AIM OF THE TASK →
Exactly as they appear, retype the lines from the one containing "[70,440,396,470] Сегодня работает" through the final line of the data below. Leave pictures out.
══ AVAILABLE DATA ══
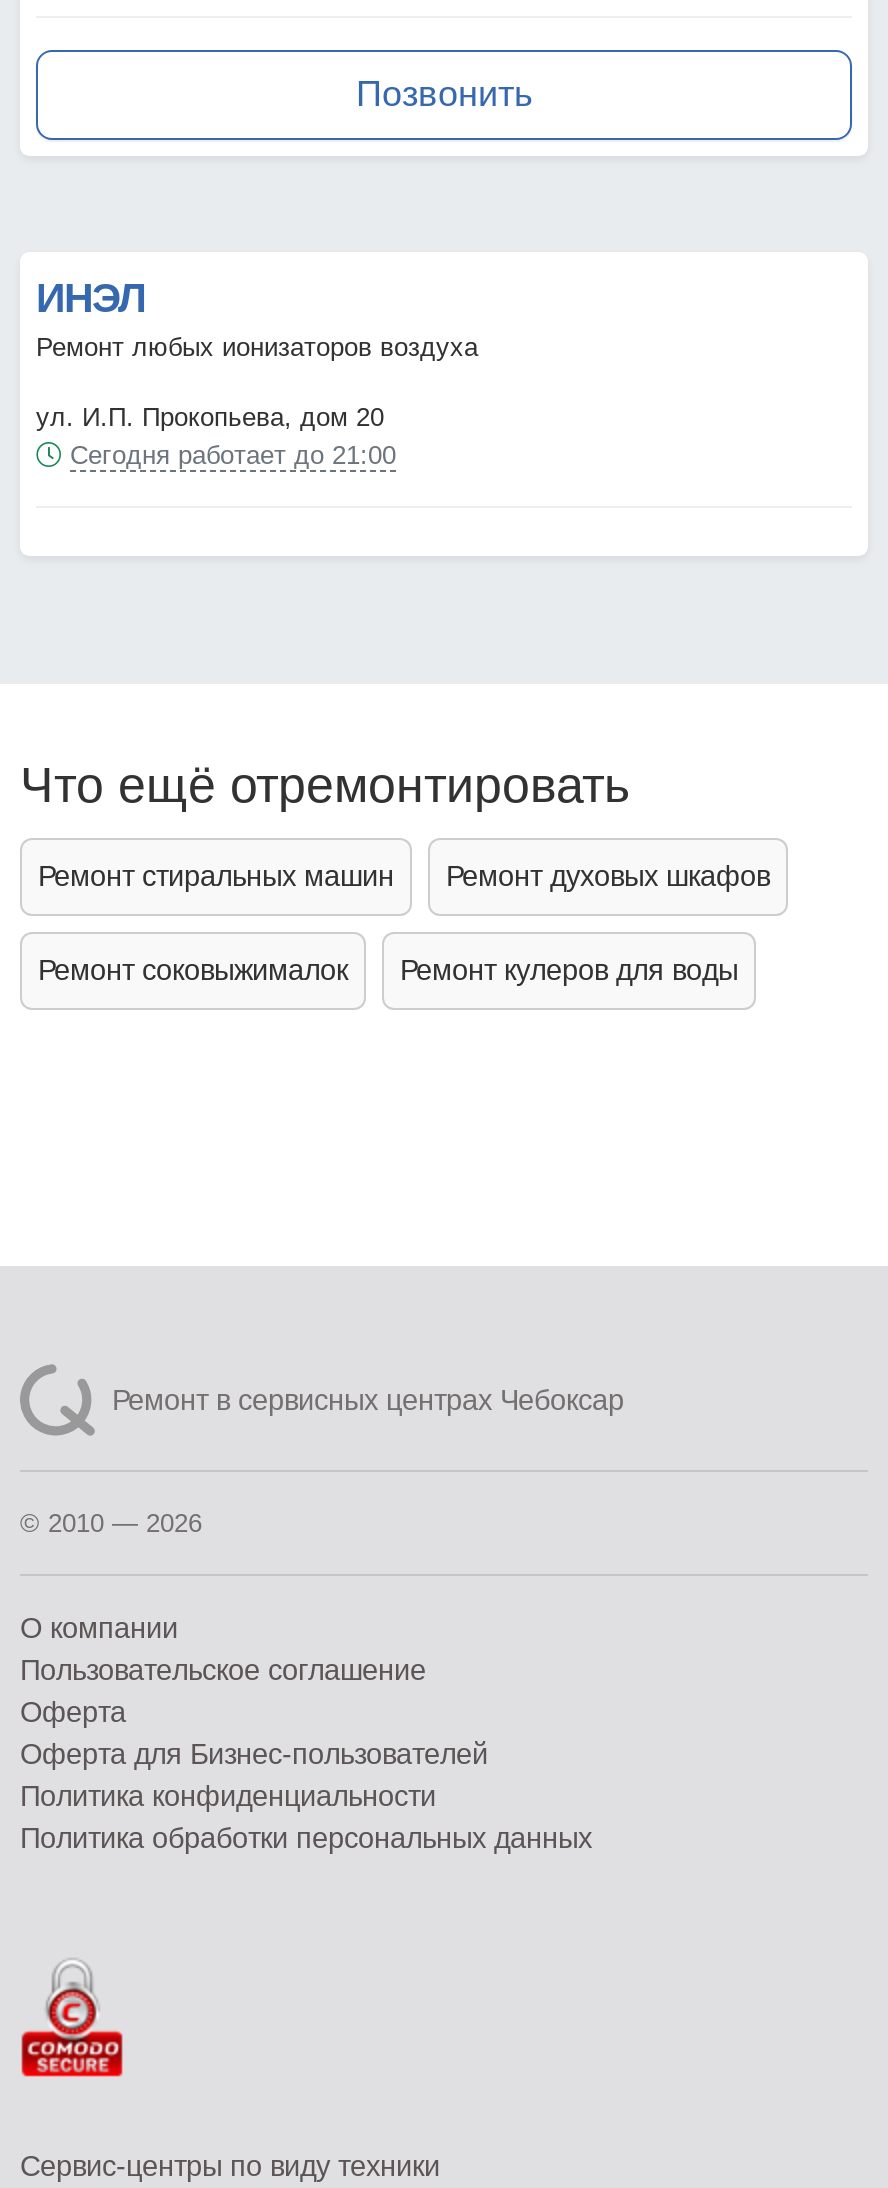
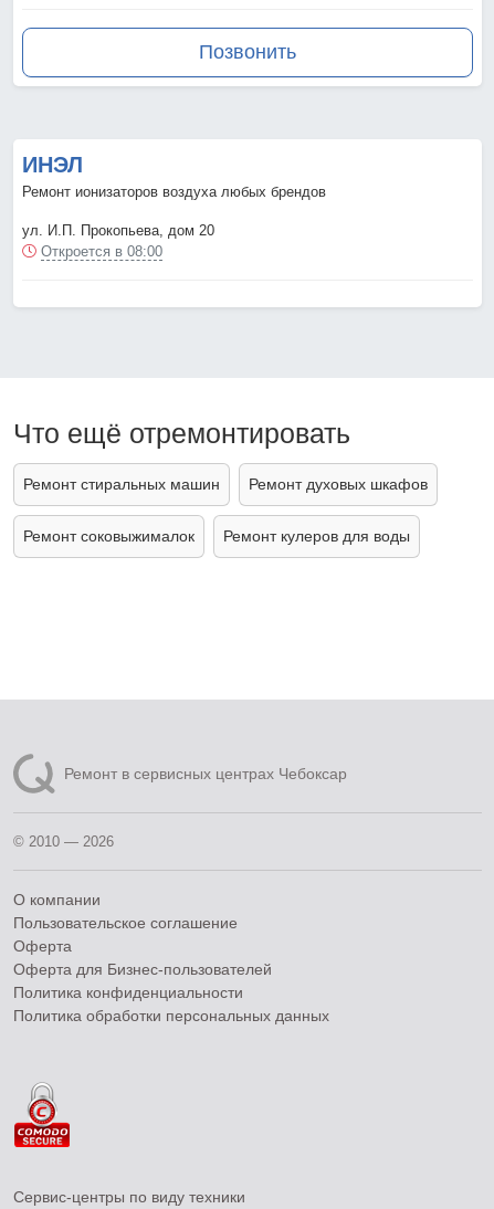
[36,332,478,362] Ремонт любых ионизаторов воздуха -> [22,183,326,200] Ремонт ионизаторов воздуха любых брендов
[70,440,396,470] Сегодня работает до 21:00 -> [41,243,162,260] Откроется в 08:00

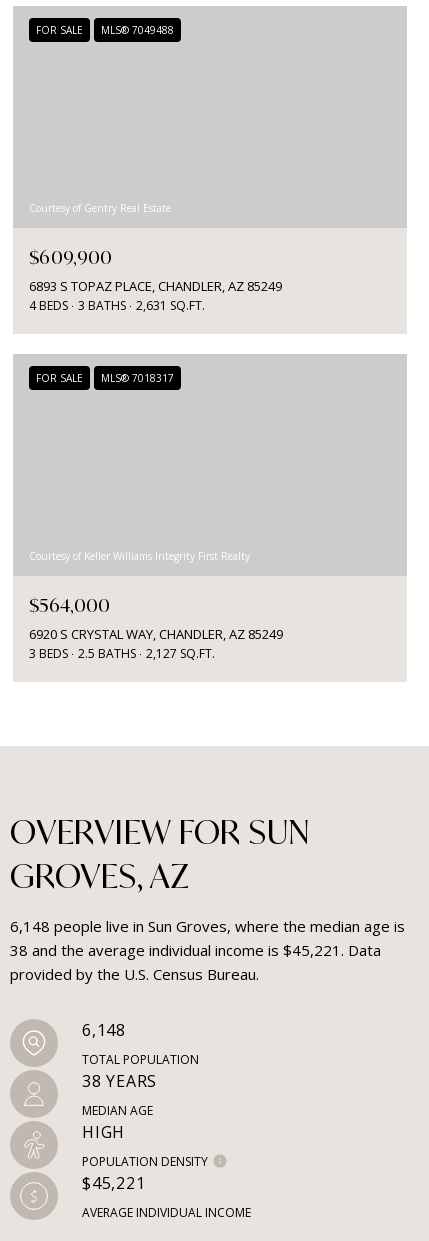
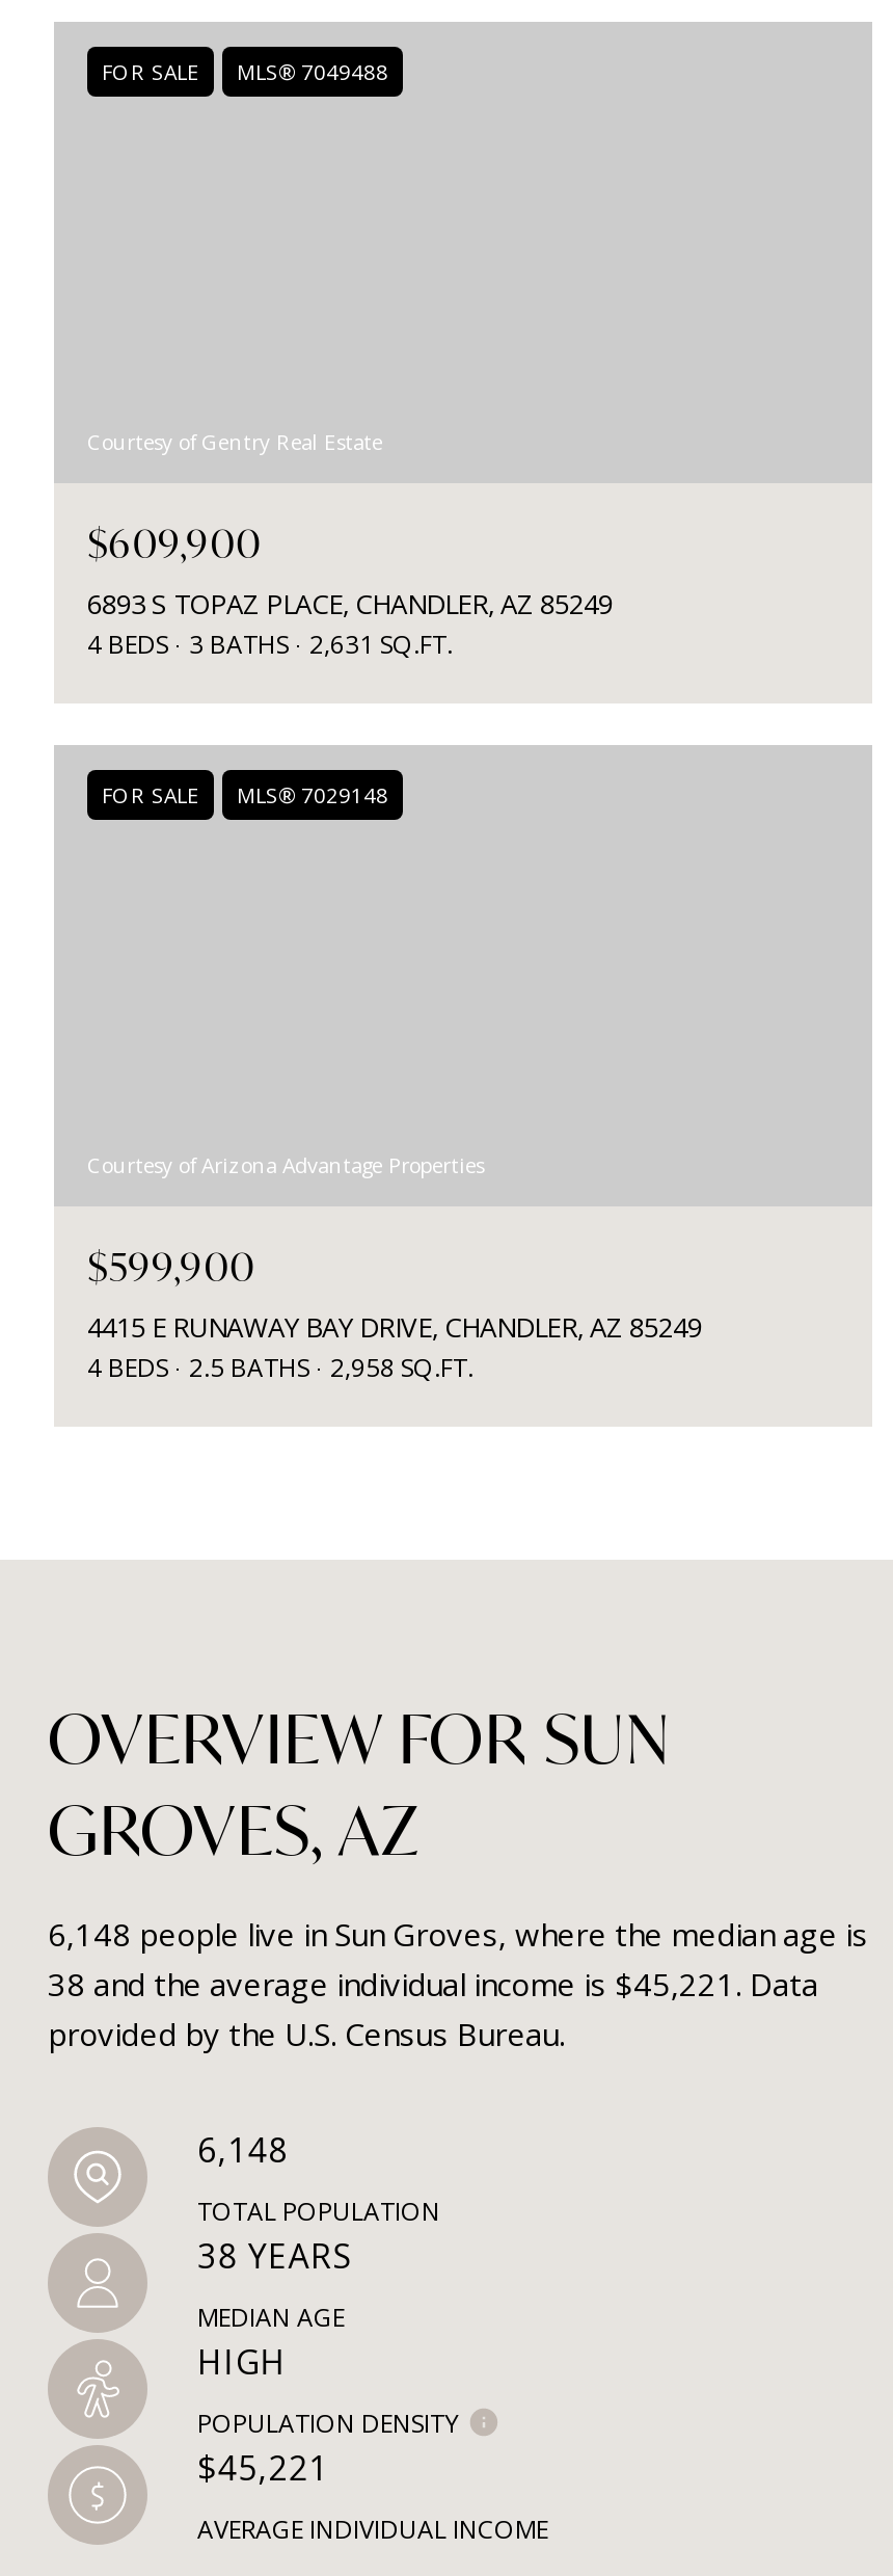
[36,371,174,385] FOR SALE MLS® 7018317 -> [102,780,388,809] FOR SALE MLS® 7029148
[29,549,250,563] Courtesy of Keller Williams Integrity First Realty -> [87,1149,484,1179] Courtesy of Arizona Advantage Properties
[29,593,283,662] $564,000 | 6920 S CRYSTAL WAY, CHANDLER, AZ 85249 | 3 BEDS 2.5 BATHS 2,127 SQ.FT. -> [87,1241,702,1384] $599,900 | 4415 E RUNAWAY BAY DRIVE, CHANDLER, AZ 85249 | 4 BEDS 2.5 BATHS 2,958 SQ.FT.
═══
SOLUTION TO THIS PROBLEM →
[70,440,396,470] Сегодня работает до 21:00 -> [41,243,162,260] Откроется в 08:00

[36,371,174,385] FOR SALE MLS® 7018317 -> [102,780,388,809] FOR SALE MLS® 7029148
[29,549,250,563] Courtesy of Keller Williams Integrity First Realty -> [87,1149,484,1179] Courtesy of Arizona Advantage Properties
[29,593,283,662] $564,000 | 6920 S CRYSTAL WAY, CHANDLER, AZ 85249 | 3 BEDS 2.5 BATHS 2,127 SQ.FT. -> [87,1241,702,1384] $599,900 | 4415 E RUNAWAY BAY DRIVE, CHANDLER, AZ 85249 | 4 BEDS 2.5 BATHS 2,958 SQ.FT.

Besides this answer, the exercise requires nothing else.